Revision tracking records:
***
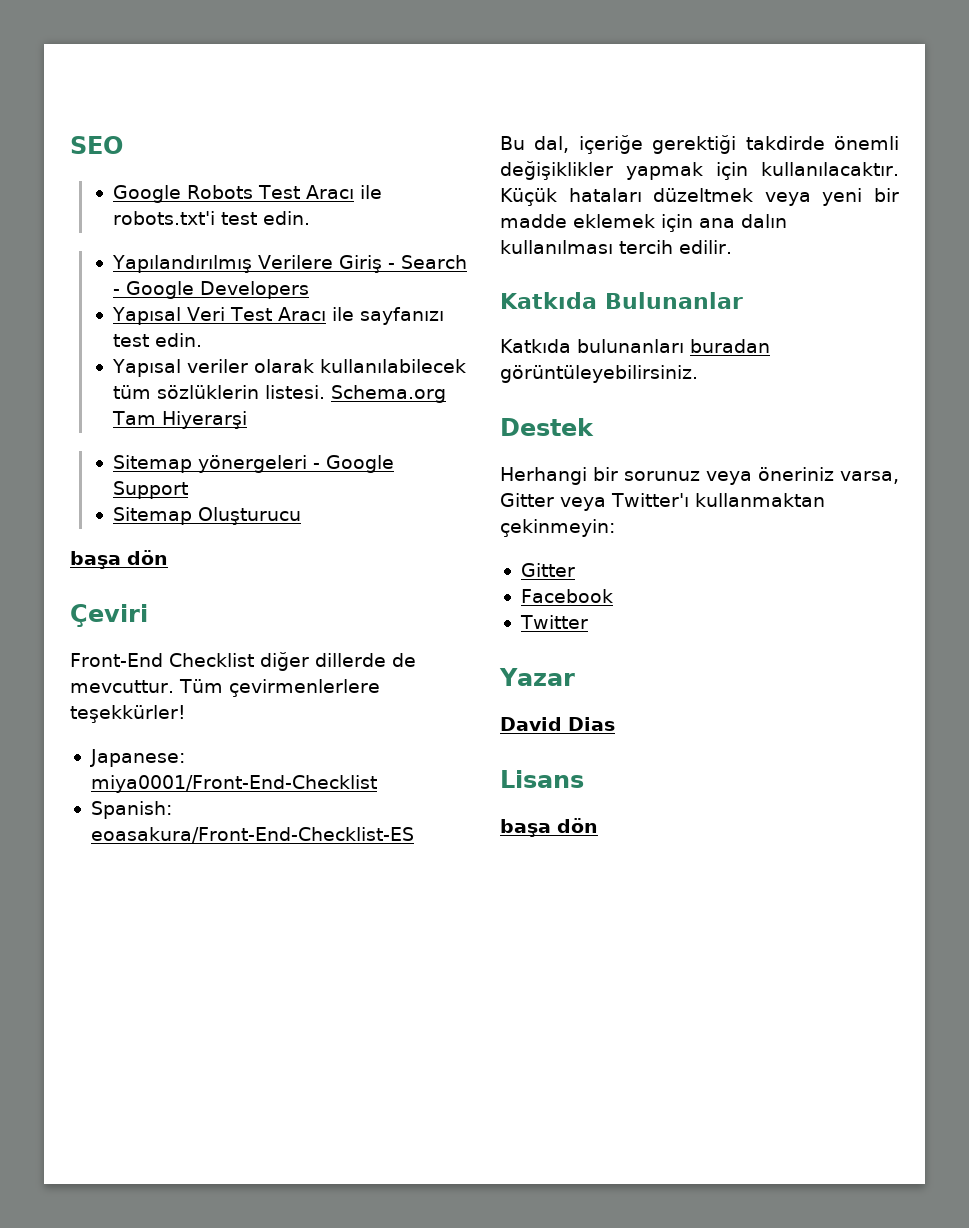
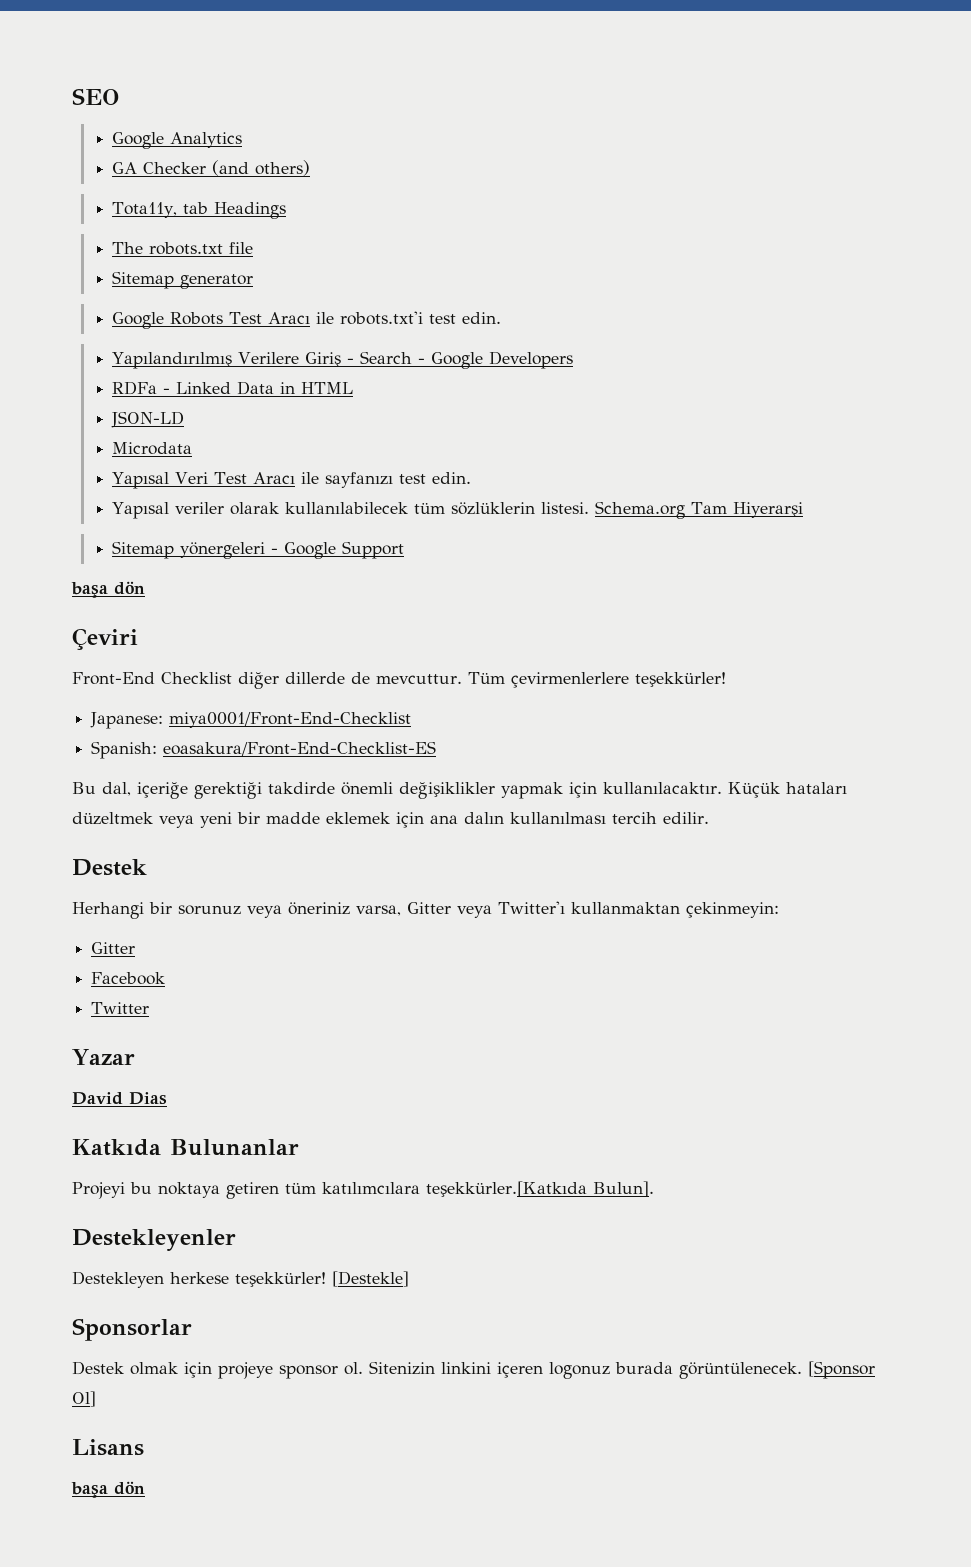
+ Google Analytics
+ GA Checker (and others)
+ Tota11y, tab Headings
+ The robots.txt file
+ Sitemap generator
+ RDFa - Linked Data in HTML
+ JSON-LD
+ Microdata
- Sitemap Oluşturucu
- Katkıda Bulunanlar
- Katkıda bulunanları buradan görüntüleyebilirsiniz.
+ Katkıda Bulunanlar
+ Projeyi bu noktaya getiren tüm katılımcılara teşekkürler.[Katkıda Bulun].
+ Destekleyenler
+ Destekleyen herkese teşekkürler! [Destekle]
+ Sponsorlar
+ Destek olmak için projeye sponsor ol. Sitenizin linkini içeren logonuz burada görüntülenecek. [Sponsor Ol]

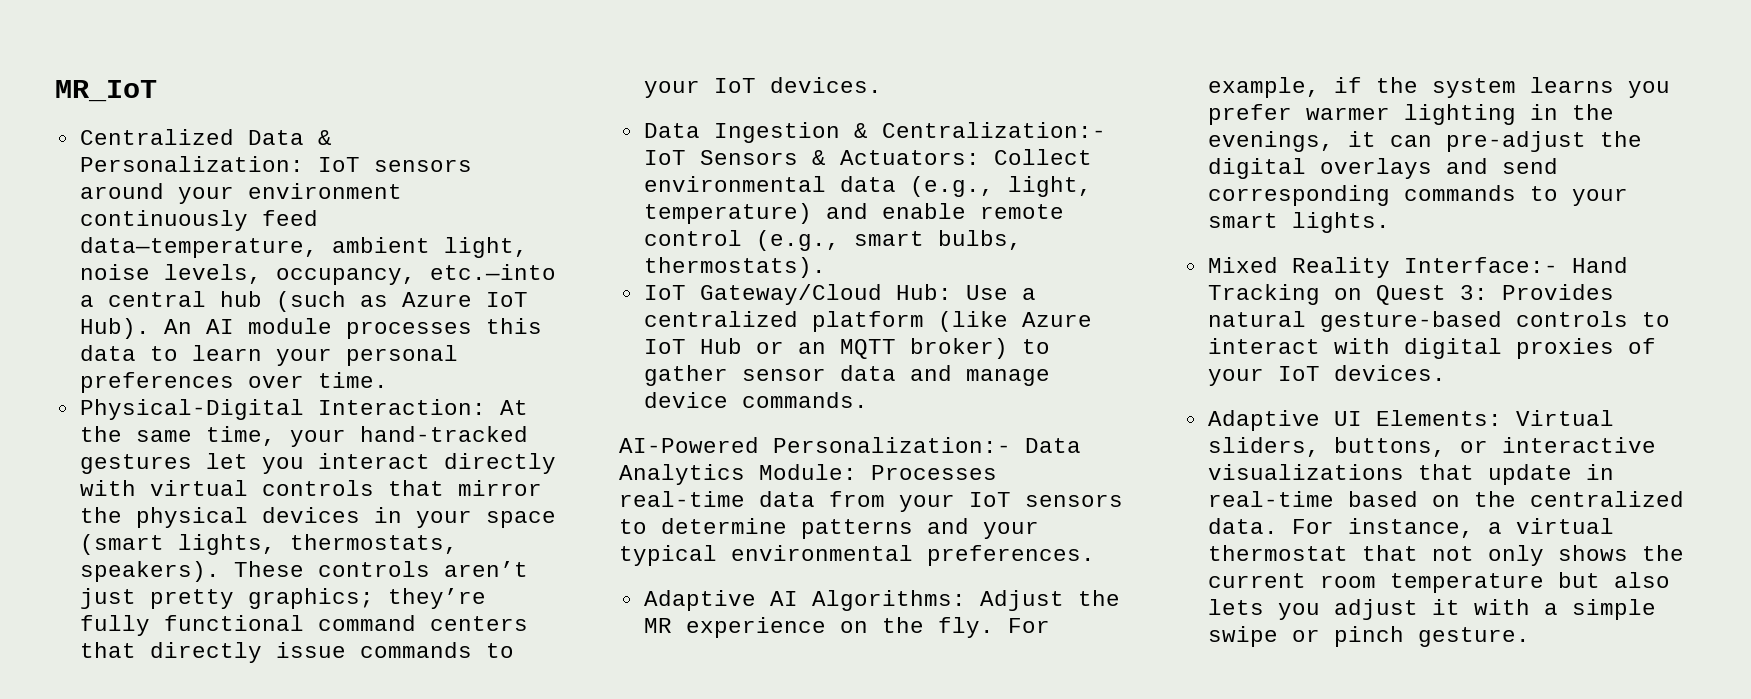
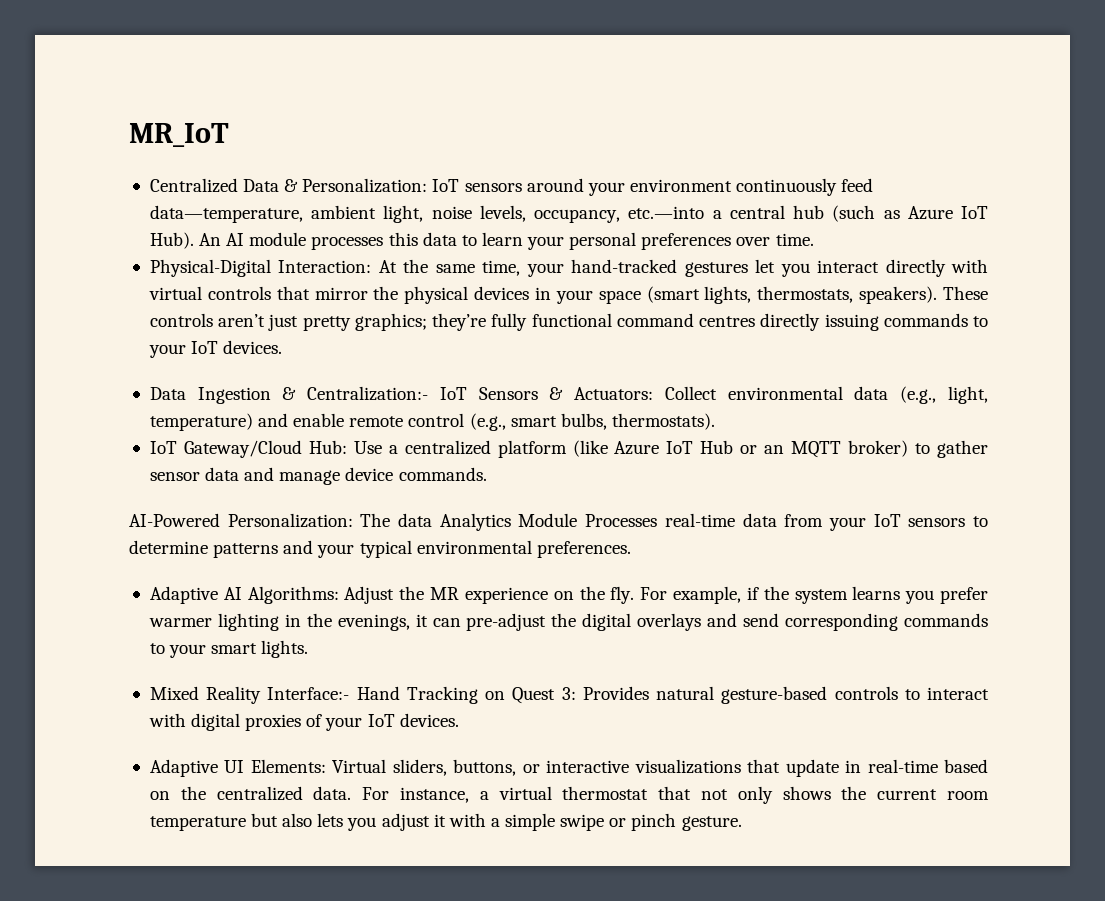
- These controls aren’t just pretty graphics; they’re fully functional command centers that directly issue commands to your IoT devices.
+ These controls aren’t just pretty graphics; they’re fully functional command centres directly issuing commands to your IoT devices.
- AI-Powered Personalization:- Data Analytics Module: Processes real-time data from your IoT sensors to determine patterns and your typical environmental preferences.
+ AI-Powered Personalization: The data Analytics Module Processes real-time data from your IoT sensors to determine patterns and your typical environmental preferences.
***
→ WHAT YOU ARE ASKED TO DO
Each entry above should be printed again word for word, with any picture dropped.

→ TASK OUTPUT
+ Google Analytics
+ GA Checker (and others)
+ Tota11y, tab Headings
+ The robots.txt file
+ Sitemap generator
+ RDFa - Linked Data in HTML
+ JSON-LD
+ Microdata
- Sitemap Oluşturucu
- Katkıda Bulunanlar
- Katkıda bulunanları buradan görüntüleyebilirsiniz.
+ Katkıda Bulunanlar
+ Projeyi bu noktaya getiren tüm katılımcılara teşekkürler.[Katkıda Bulun].
+ Destekleyenler
+ Destekleyen herkese teşekkürler! [Destekle]
+ Sponsorlar
+ Destek olmak için projeye sponsor ol. Sitenizin linkini içeren logonuz burada görüntülenecek. [Sponsor Ol]

- These controls aren’t just pretty graphics; they’re fully functional command centers that directly issue commands to your IoT devices.
+ These controls aren’t just pretty graphics; they’re fully functional command centres directly issuing commands to your IoT devices.
- AI-Powered Personalization:- Data Analytics Module: Processes real-time data from your IoT sensors to determine patterns and your typical environmental preferences.
+ AI-Powered Personalization: The data Analytics Module Processes real-time data from your IoT sensors to determine patterns and your typical environmental preferences.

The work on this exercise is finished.